Characteristics of participants stratified by statin treatment are shown in Table 1. Analysis was performed on 4942 adults, 44% of whom received statin therapy. Treated participants received, almost exclusively, atorvastatin and/or simvastatin. Most received simvastatin only (n = 1206), fewer took atorvastatin only (n = 549) and some received both (n = 422). Only four participants were prescribed pravastatin. For all three statins, the mean daily dose over the follow‐up period was about 30 mg. The sample comprised individuals who were either currently receiving antihypertensive therapy or were not. Similarly, the hypertensive status of the participants was mixed, with most being hypertensive. Across the two treatment groups, age, sex, ethnicity, hypertension status, antihypertensive treatment, smoking, diabetes, history of cardiovascular disease, and BMI differed. So too did cholesterol, with statin users having lower levels.
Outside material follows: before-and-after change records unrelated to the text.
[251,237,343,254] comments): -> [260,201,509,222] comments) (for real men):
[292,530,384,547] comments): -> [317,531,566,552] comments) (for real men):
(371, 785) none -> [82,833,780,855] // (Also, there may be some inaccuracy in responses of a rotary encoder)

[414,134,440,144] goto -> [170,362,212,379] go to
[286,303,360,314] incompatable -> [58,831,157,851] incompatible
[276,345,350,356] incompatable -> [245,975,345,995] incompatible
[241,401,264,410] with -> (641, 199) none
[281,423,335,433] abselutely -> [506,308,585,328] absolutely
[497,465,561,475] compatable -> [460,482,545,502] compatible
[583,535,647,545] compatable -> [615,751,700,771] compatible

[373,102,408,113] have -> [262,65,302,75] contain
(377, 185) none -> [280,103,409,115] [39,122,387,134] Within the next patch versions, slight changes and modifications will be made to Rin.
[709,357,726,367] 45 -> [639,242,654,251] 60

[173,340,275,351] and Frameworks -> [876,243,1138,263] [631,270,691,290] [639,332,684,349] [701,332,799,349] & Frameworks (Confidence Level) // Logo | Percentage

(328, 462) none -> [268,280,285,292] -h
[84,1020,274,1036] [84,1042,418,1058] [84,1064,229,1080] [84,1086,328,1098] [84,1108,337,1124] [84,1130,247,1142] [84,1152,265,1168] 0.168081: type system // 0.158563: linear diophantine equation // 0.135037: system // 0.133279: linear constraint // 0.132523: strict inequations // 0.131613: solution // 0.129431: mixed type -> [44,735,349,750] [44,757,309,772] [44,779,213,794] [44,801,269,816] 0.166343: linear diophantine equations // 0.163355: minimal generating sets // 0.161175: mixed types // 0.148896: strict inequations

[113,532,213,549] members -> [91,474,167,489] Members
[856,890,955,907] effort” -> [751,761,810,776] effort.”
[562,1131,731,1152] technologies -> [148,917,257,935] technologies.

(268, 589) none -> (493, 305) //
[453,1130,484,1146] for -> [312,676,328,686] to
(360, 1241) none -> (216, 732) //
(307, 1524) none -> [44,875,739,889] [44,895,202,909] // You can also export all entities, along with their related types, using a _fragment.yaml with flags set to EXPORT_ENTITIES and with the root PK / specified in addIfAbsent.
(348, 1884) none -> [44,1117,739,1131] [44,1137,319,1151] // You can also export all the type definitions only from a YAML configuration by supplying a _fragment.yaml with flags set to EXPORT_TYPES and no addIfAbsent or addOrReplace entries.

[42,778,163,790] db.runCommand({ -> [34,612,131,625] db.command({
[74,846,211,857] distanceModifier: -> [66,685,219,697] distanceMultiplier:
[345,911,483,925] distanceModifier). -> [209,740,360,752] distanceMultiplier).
The time period between statin initiation and follow‐up averaged 1.6 years (mean; median was 1.8 years) and was as high as 2.0 years.

Table 1

Characteristics of participants stratified by statin treatment

Variable	Statin treatment		P‐value
	Untreated	Treated
n	2763	2179
Age (years), mean ± SD	64.9 ± 8.3	68.1 ± 8.0	<0.001
Male (%)	52	65	<0.001
Ethnicity (%)
European/Other	85	81	<0.001
Maori	5	6
Pacific	5	8
South Asian	4	6
Hypertension (%)	56	82	<0.001
Antihypertensive treatment (%)	23	59	<0.001
Smoking (%)
Non‐smoker	54	49	<0.001
Ex‐smoker	40	45
Current smoker	6	6
Diabetes mellitus (%)	3	19	<0.001
History of cardiovascular disease (%)	4	25	<0.001
Body mass index (kg/m2), mean ± SD	27.6 ± 4.9	29.4 ± 5.0	<0.001
Cholesterol, mean ± SD
Total (mmol/L)	5.3 ± 1.0	4.3 ± 1.0	<0.001
Non‐HDL (mmol/L)	3.8 ± 0.9	3.0 ± 0.9	<0.001
Statin treatment (%)
Atorvastatin		25
Simvastatin		55
Atorvastatin + simvastatin		19
Pravastatin		0.2
Mean daily dose of statins over follow‐up (mg)a
Atorvastatin		27
Simvastatin		29
Pravastatin		32
Time from statin initiation to follow‐upb (days),
Median ± interquartile range		645 ± 80
Range		(60–719)

SD, standard deviation.

Calculated as cumulative dose dispensed (mg)/cumulative days of supply.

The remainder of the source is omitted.